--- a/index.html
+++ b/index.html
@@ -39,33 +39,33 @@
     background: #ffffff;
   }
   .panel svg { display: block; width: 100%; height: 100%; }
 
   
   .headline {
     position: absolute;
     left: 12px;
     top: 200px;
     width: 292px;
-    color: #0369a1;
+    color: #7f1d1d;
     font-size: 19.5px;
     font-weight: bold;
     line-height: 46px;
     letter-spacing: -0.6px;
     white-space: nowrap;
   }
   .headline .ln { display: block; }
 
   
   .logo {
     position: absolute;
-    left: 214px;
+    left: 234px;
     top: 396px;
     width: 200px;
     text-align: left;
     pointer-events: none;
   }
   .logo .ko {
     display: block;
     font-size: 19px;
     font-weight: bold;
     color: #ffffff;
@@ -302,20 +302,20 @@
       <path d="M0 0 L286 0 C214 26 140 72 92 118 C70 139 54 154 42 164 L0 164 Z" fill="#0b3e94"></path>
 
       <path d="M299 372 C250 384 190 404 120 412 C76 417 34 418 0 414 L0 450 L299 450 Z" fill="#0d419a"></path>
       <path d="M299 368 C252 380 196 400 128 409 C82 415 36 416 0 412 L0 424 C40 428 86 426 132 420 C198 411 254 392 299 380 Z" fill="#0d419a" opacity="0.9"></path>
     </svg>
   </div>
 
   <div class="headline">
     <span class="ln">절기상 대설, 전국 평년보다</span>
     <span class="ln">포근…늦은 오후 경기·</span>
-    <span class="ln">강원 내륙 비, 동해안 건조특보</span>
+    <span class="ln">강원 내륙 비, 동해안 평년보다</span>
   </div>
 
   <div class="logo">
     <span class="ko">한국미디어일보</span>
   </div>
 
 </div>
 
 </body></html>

====

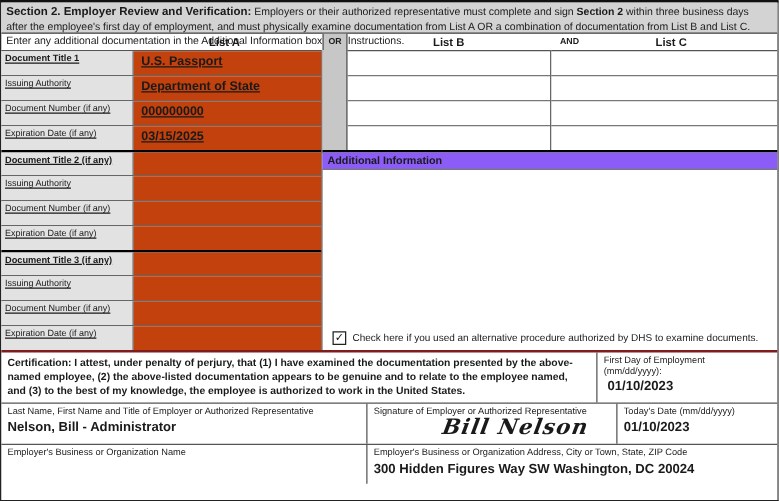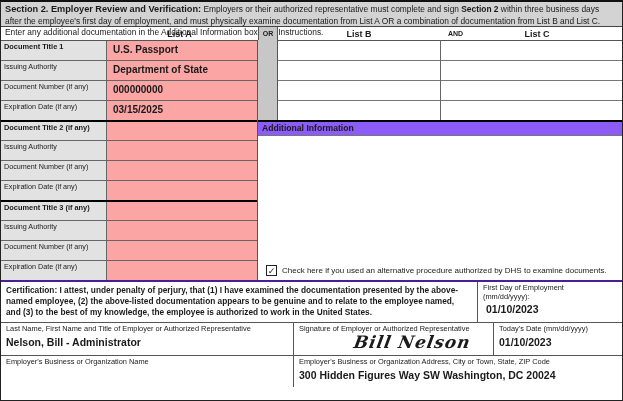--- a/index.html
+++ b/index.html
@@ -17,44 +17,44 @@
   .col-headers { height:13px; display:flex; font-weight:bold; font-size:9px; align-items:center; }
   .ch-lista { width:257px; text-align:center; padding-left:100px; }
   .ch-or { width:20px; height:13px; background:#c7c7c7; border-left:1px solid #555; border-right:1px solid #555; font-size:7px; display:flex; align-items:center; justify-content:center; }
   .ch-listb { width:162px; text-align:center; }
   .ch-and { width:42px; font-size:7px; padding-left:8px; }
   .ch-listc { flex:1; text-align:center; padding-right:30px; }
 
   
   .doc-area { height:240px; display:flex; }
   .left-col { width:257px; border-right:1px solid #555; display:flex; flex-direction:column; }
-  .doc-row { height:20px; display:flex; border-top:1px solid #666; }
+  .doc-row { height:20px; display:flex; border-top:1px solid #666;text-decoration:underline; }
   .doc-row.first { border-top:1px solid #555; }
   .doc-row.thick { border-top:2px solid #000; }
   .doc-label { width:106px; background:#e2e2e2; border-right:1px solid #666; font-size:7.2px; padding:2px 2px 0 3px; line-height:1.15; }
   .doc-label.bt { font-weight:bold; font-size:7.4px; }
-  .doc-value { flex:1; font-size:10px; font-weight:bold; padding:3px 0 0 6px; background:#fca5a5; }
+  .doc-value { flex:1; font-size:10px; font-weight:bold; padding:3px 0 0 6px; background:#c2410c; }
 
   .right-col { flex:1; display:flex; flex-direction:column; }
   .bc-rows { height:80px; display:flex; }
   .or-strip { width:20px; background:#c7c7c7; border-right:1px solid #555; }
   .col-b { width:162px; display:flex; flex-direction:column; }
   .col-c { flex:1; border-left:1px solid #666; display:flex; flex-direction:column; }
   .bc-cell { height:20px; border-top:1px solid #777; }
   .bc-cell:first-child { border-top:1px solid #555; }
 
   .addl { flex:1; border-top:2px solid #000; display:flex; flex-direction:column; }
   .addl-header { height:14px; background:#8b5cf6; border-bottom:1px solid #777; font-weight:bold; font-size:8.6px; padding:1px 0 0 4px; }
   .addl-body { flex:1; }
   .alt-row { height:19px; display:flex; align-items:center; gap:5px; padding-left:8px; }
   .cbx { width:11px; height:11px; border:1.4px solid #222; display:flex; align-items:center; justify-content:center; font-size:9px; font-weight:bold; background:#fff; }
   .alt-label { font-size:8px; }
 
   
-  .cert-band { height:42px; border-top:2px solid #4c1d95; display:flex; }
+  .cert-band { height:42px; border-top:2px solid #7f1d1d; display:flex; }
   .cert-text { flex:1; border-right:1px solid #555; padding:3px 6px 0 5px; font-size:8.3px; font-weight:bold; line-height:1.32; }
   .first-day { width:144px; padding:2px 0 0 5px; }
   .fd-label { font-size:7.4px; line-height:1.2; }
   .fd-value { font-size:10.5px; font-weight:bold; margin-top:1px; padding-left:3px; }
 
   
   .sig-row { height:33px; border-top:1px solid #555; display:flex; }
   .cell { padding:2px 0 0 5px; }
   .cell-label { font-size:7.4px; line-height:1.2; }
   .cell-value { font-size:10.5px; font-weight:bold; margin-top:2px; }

====

YOUR GOAL> What are the lines above, starting at the one with "border-top:2px solid #7f1d1d;" and ending at the one with "font-size:10.5px; font-weight:bold; margin-top:2px;"? Give them again exactly, and only them.

TASK RESPONSE>
+  .cert-band { height:42px; border-top:2px solid #7f1d1d; display:flex; }
   .cert-text { flex:1; border-right:1px solid #555; padding:3px 6px 0 5px; font-size:8.3px; font-weight:bold; line-height:1.32; }
   .first-day { width:144px; padding:2px 0 0 5px; }
   .fd-label { font-size:7.4px; line-height:1.2; }
   .fd-value { font-size:10.5px; font-weight:bold; margin-top:1px; padding-left:3px; }
 
   
   .sig-row { height:33px; border-top:1px solid #555; display:flex; }
   .cell { padding:2px 0 0 5px; }
   .cell-label { font-size:7.4px; line-height:1.2; }
   .cell-value { font-size:10.5px; font-weight:bold; margin-top:2px; }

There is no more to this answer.